Repeat the data below exactly, dropping any pictures it holds.

───── Provided data ─────

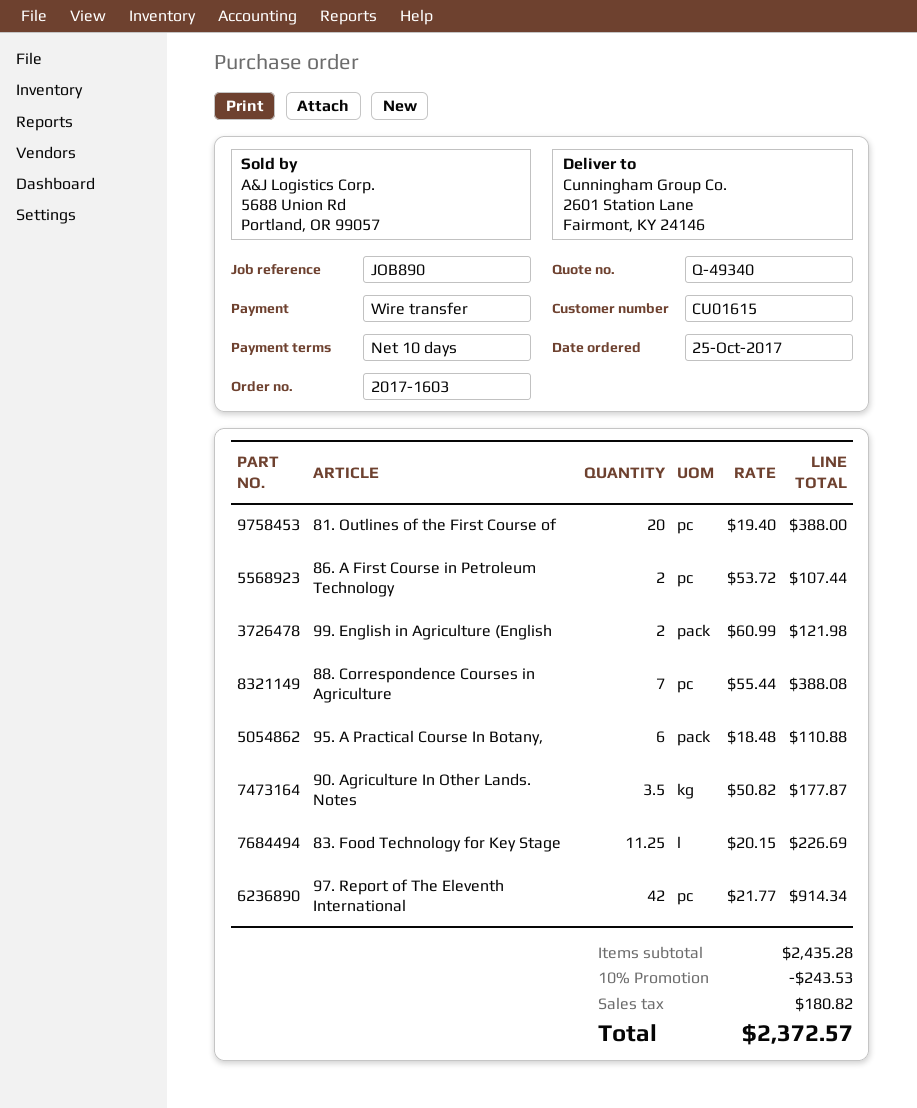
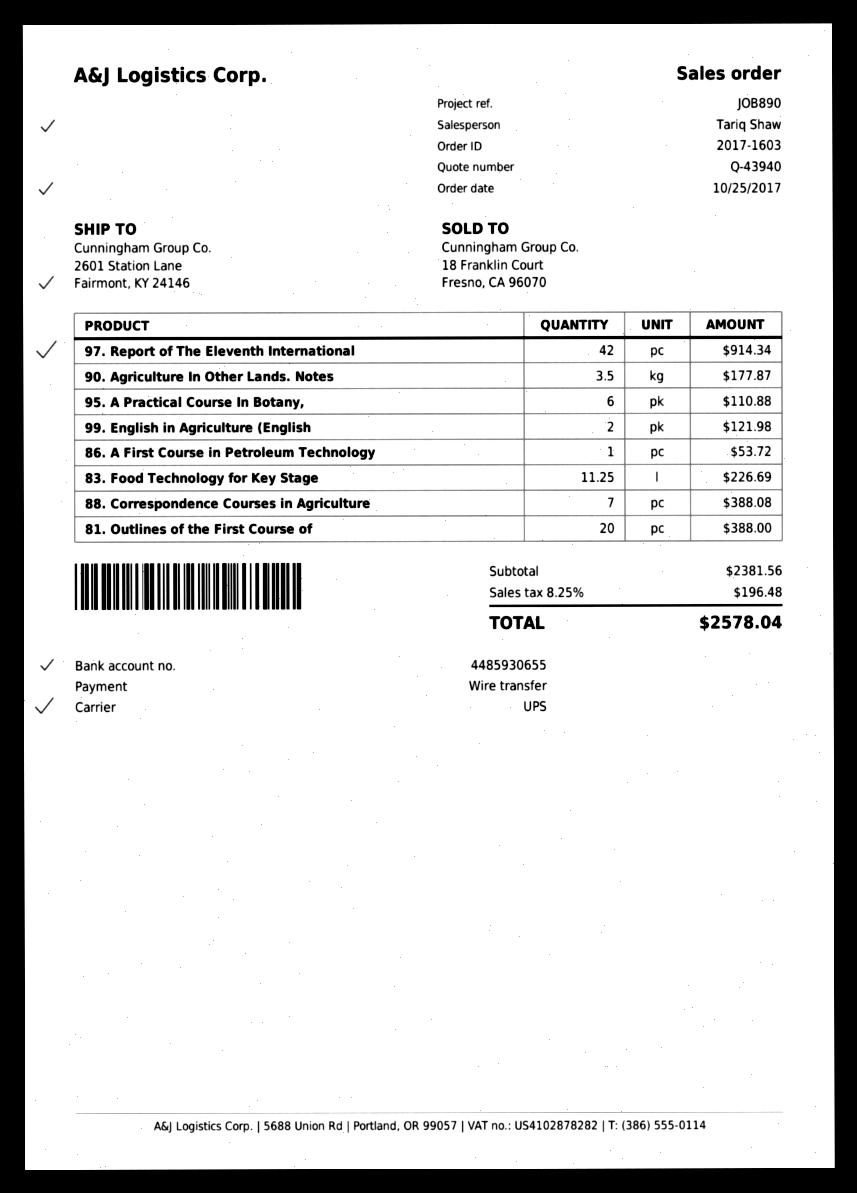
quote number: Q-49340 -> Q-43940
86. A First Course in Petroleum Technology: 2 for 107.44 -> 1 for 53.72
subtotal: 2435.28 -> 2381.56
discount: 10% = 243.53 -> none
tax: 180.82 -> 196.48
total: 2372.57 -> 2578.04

─────

=== Answer to this task ===
quote number: Q-49340 -> Q-43940
86. A First Course in Petroleum Technology: 2 for 107.44 -> 1 for 53.72
subtotal: 2435.28 -> 2381.56
discount: 10% = 243.53 -> none
tax: 180.82 -> 196.48
total: 2372.57 -> 2578.04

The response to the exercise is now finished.